_PROBLEM TO SOLVE_: Please tally the lines of the records that contain "Applications" and send back only the total.

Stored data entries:
__________

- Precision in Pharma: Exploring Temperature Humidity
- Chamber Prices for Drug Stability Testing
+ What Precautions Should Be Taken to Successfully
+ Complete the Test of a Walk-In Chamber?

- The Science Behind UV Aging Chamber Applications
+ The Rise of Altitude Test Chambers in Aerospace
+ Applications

__________

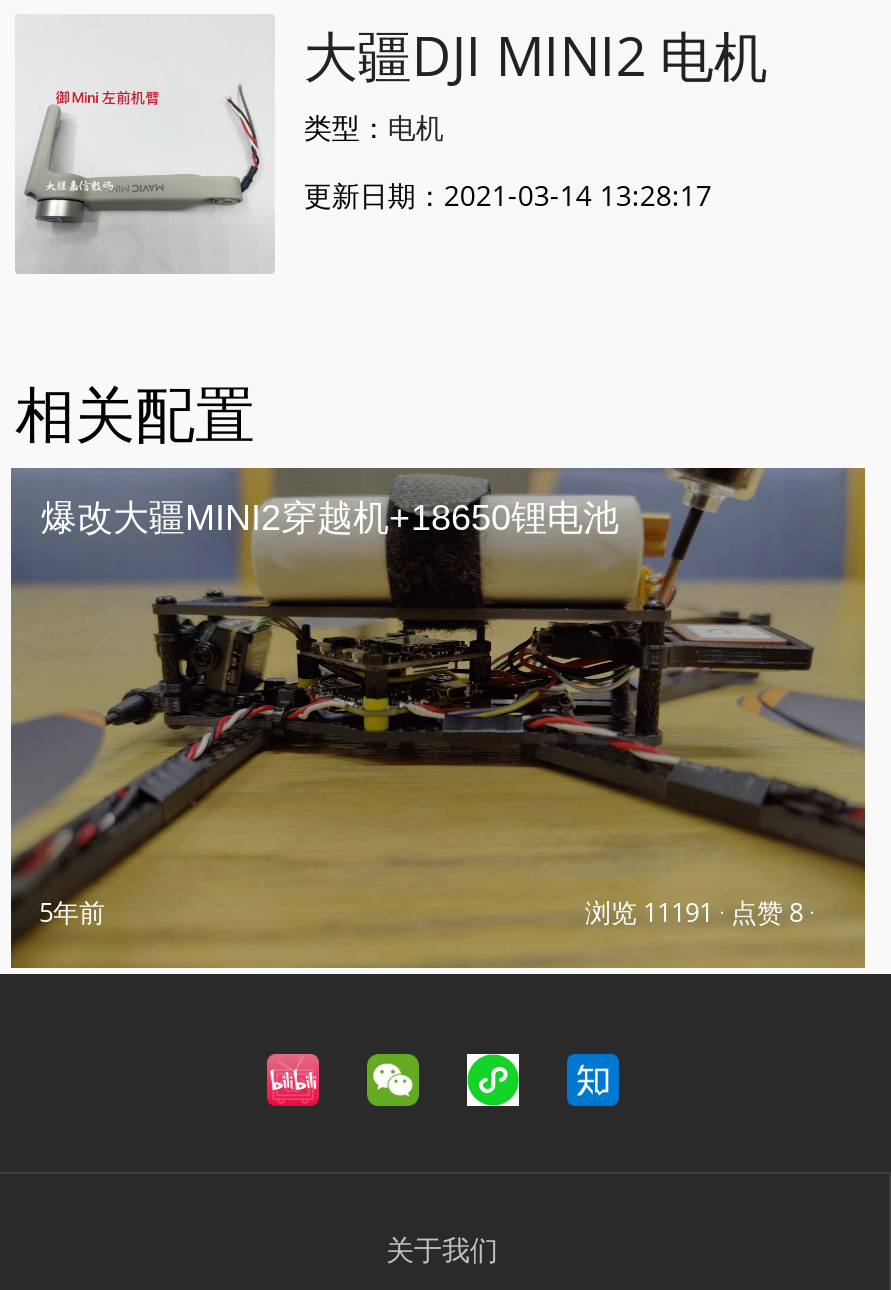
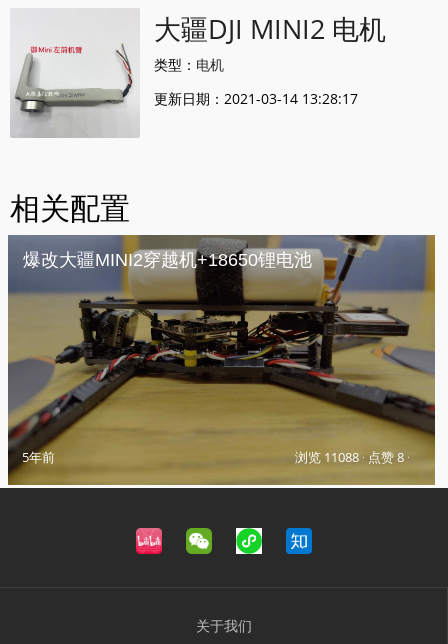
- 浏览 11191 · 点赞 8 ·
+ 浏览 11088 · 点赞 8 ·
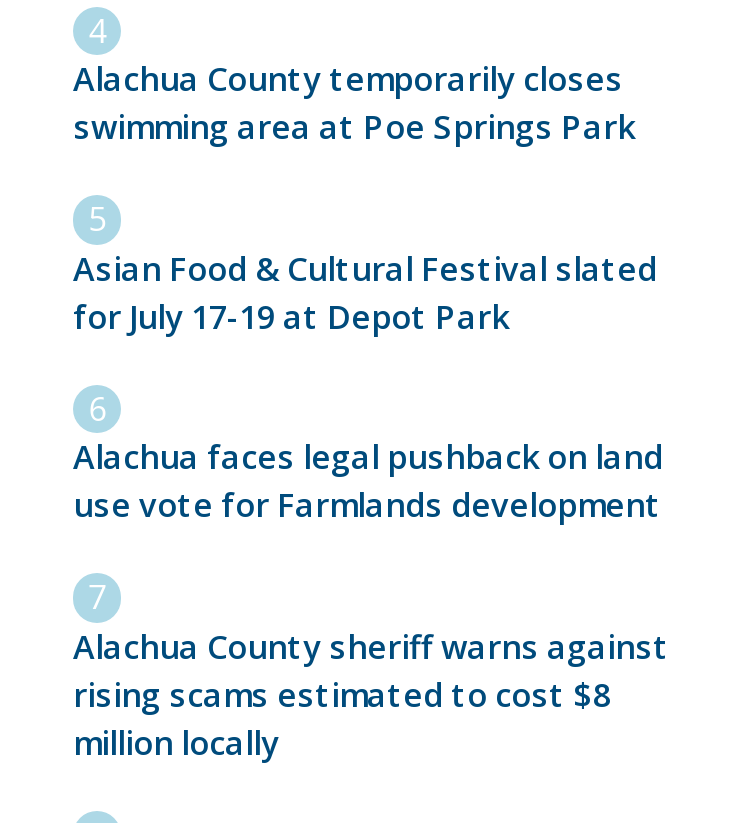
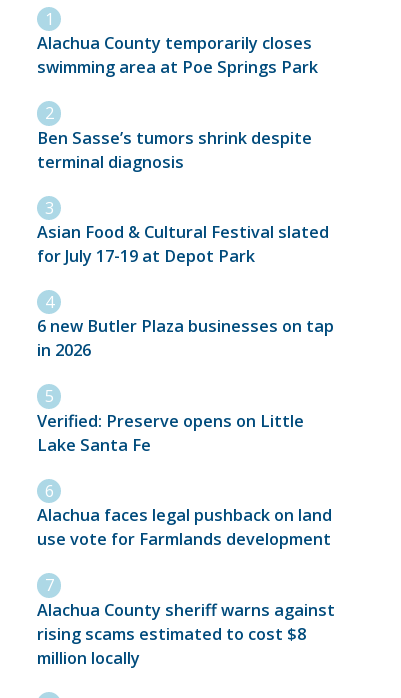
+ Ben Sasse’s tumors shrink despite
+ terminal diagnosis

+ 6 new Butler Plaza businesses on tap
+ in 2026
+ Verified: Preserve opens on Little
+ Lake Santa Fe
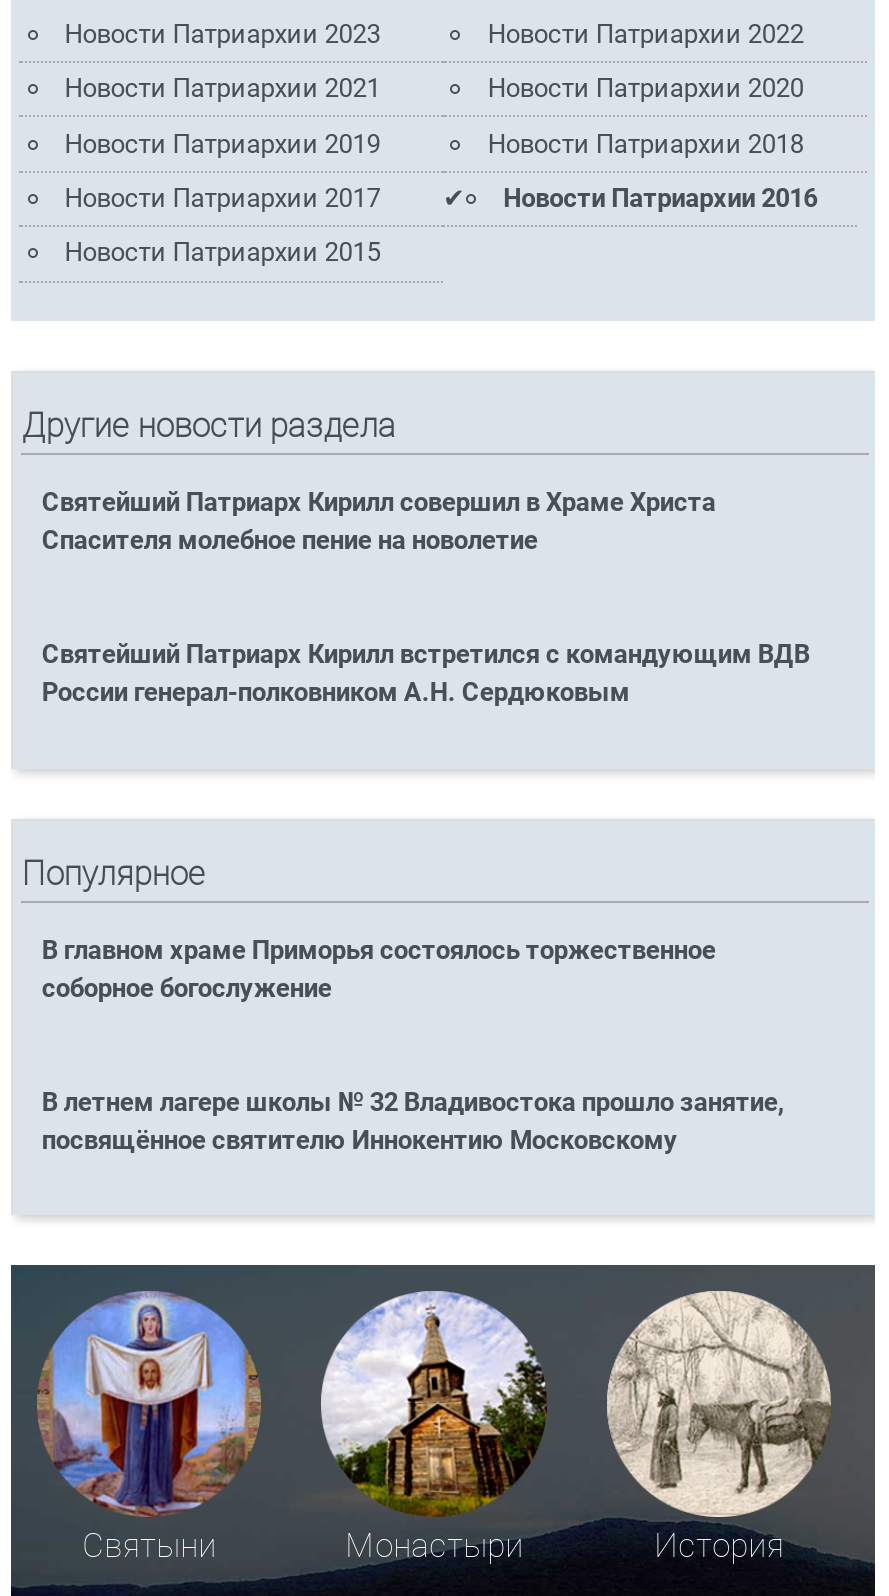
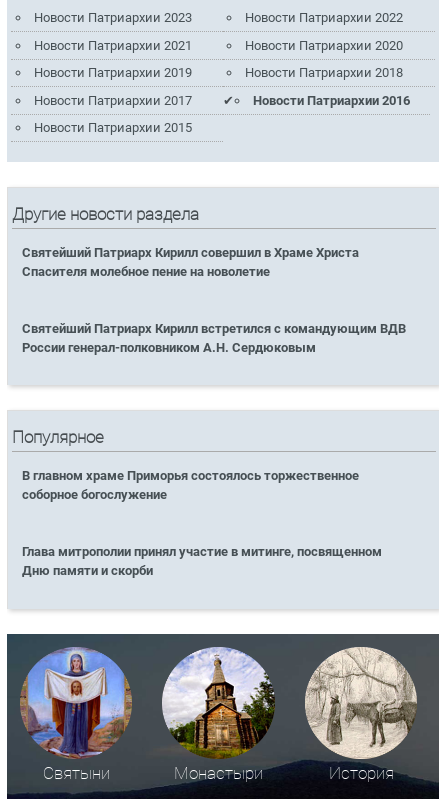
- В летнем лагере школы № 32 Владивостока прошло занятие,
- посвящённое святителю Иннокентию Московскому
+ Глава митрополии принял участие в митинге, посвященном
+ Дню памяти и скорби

__________

_REPLY TO THE TASK_: 2